I often deal with ascii tables containing few columns (normally less than 10) and up to tens of millions of lines. They look like
176.792 -2.30523 0.430772 32016 1 1 2
177.042 -1.87729 0.430562 32016 1 1 1
177.047 -1.54957 0.431853 31136 1 1 1
...
177.403 -0.657246 0.432905 31152 1 1 1
I have a number of python codes that read, manipulate and save files. I have always used numpy.loadtxt and numpy.savetxt to do it. But numpy.loadtxt takes at least 5-6Gb RAM to read 1Gb ascii file.
Yesterday I discovered Pandas, that solved almost all my problems: pandas.read_table together with numpy.savetxt improved the execution speed (of 2) of my scripts by a factor 3 or 4, while being very memory efficient.
All good until the point when I try to read in a file that contains a few commented lines at the beginning. The doc string (v=0.10.1.dev_f73128e) tells me that line commenting is not supported, and that will probably come. I think that this would be great: I really like the exclusion of line comments in numpy.loadtxt.
Is there any idea on how this will become available? Would be also nice to have the possibility to skip those lines (the doc states that they will be returned as empy)
Not knowing how many comment lines I have in my files (I process thousands of them coming from different people), as now I open the file, count the number of lines starting with a comment at the beginning of the file:
def n_comments(fn, comment):
with open(fname, 'r') as f:
n_lines = 0
pattern = re.compile("^\s*{0}".format(comment))
for l in f:
if pattern.search(l) is None:
break
else:
n_lines += 1
return n_lines
and then
pandas.read_table(fname, skiprows=n_comments(fname, '#'), header=None, sep='\s')
Is there any better way (maybe within pandas) to do it?
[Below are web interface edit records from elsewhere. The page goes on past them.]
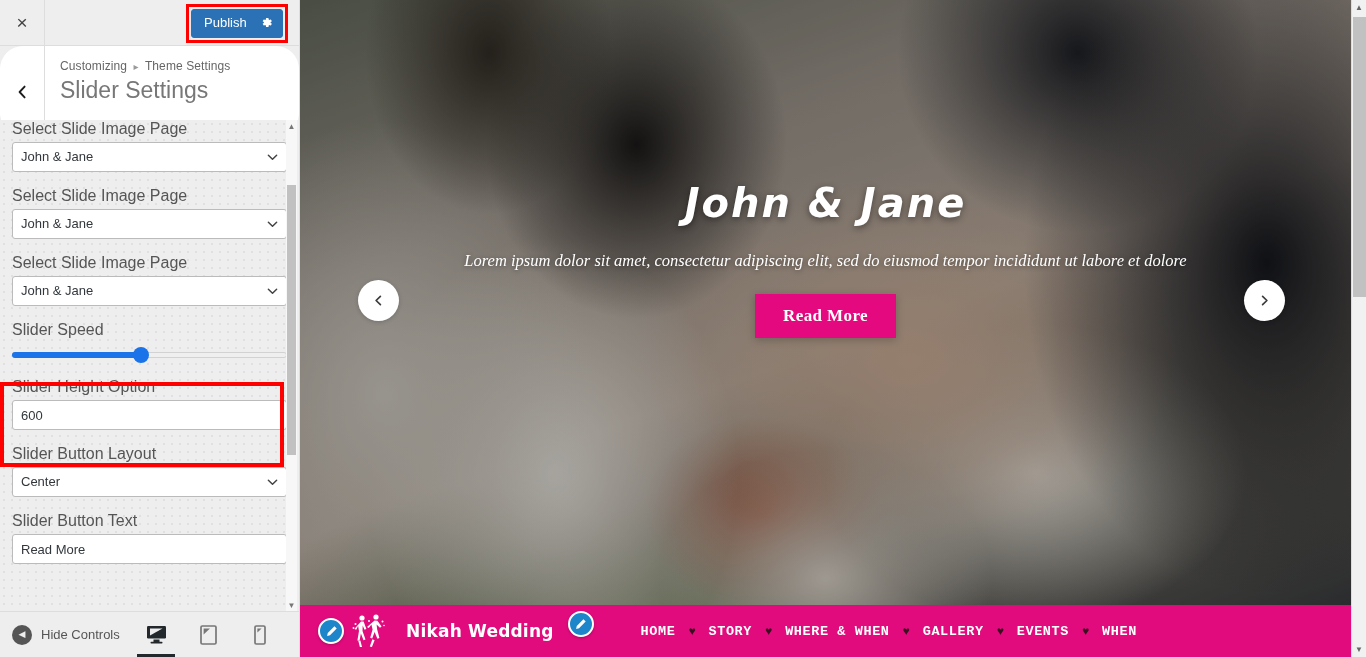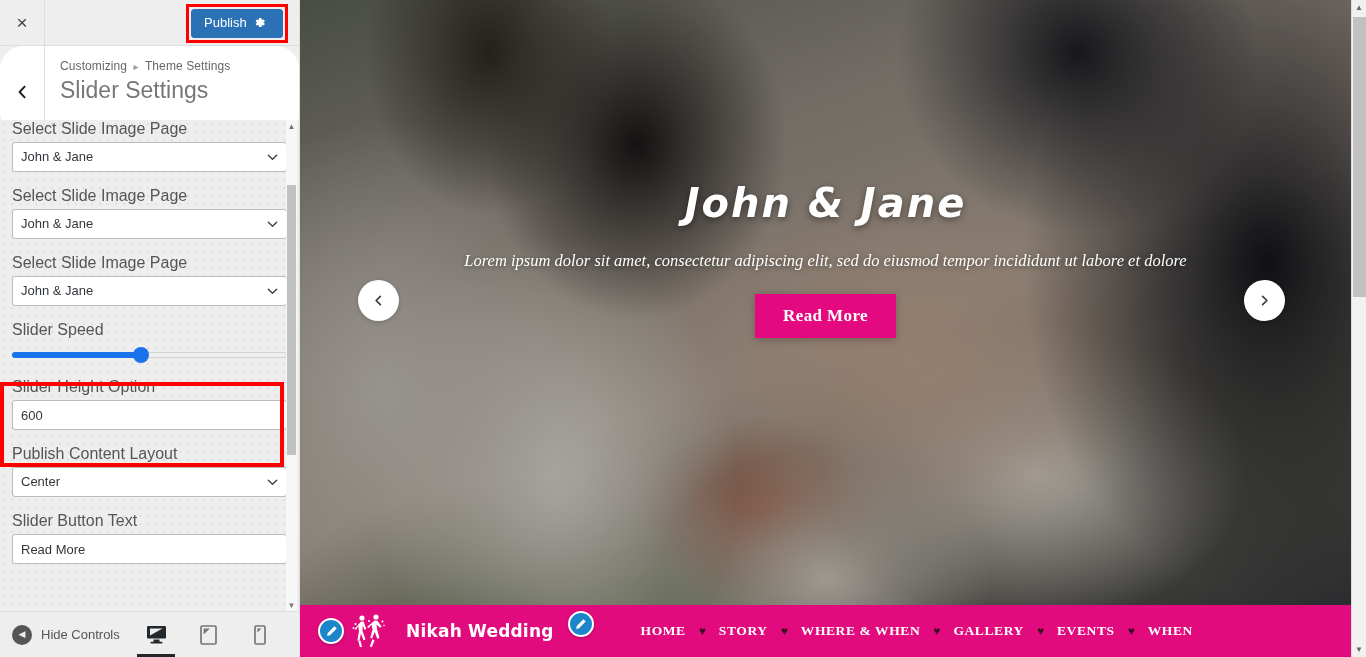"Publish" .publish-btn { justify-content: flex-start -> space-between }
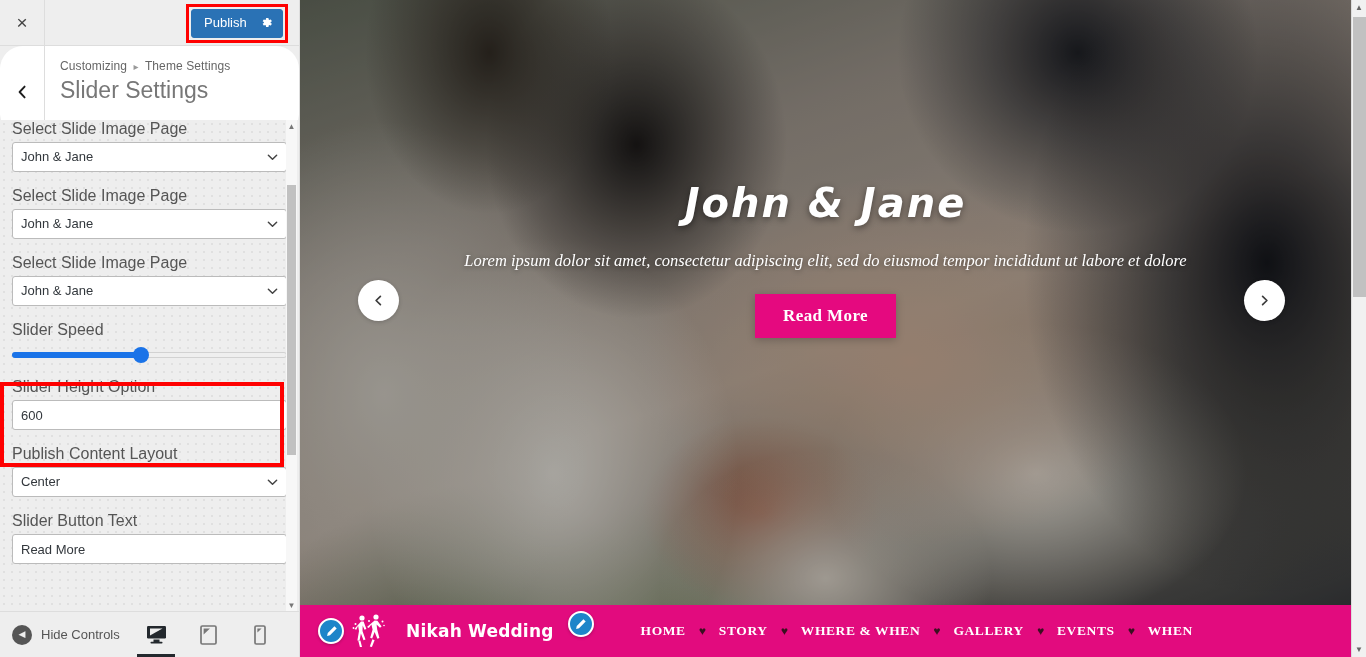"Publish Content Layout" label.ctrl-label { text: Publish Content -> Slider Button }
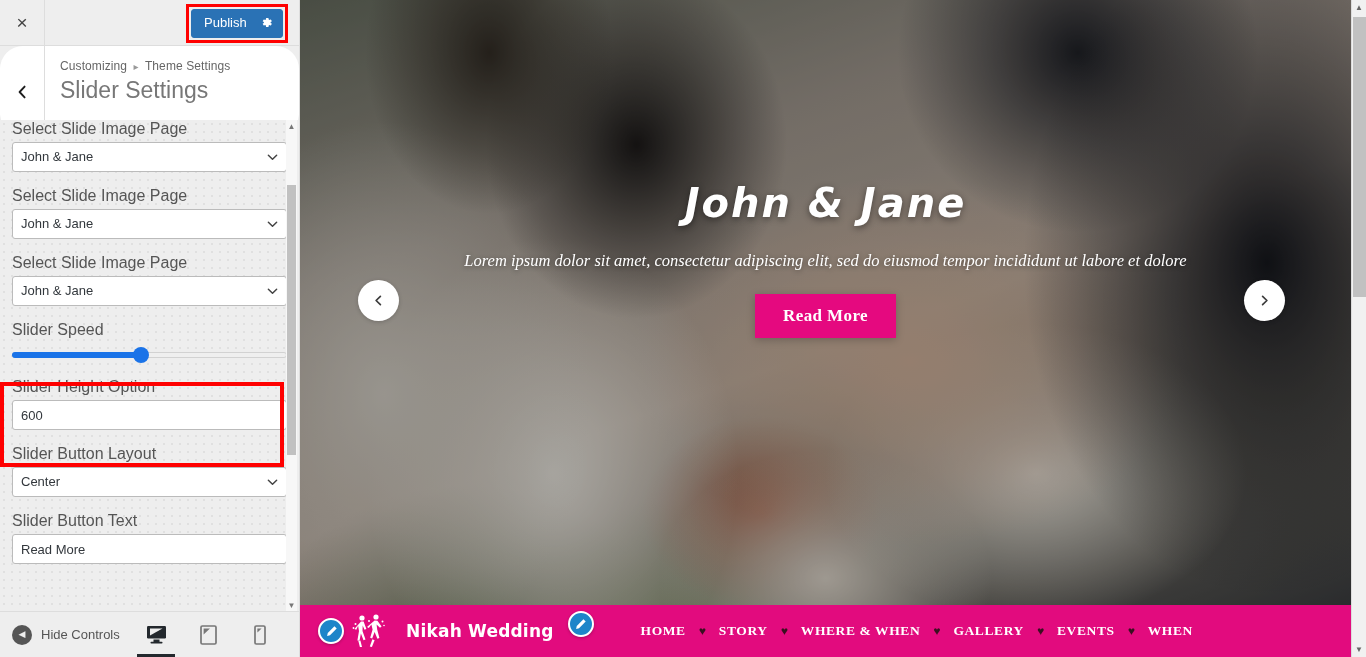"HOME" .nav-item { font-family: Liberation Serif, serif -> Liberation Mono, monospace }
Finally, before posting, I looked a bit at the code in pandas.io.parsers.py to understand how pandas.read_table works under the hood, but I got lost. Can anyone point me to the places that implement the reading of the files?
Thanks
EDIT2: I thought to get some improvement getting rid of some of the if in @ThorstenKranz second implementation of FileWrapper, but did get almost no improvements
class FileWrapper(file):
def __init__(self, comment_literal, *args):
super(FileWrapper, self).__init__(*args)
self._comment_literal = comment_literal
self._next = self._next_comment
def next(self):
return self._next()
def _next_comment(self):
while True:
line = super(FileWrapper, self).next()
if not line.strip()[0] == self._comment_literal:
self._next = self._next_no_comment
return line
def _next_no_comment(self):
return super(FileWrapper, self).next()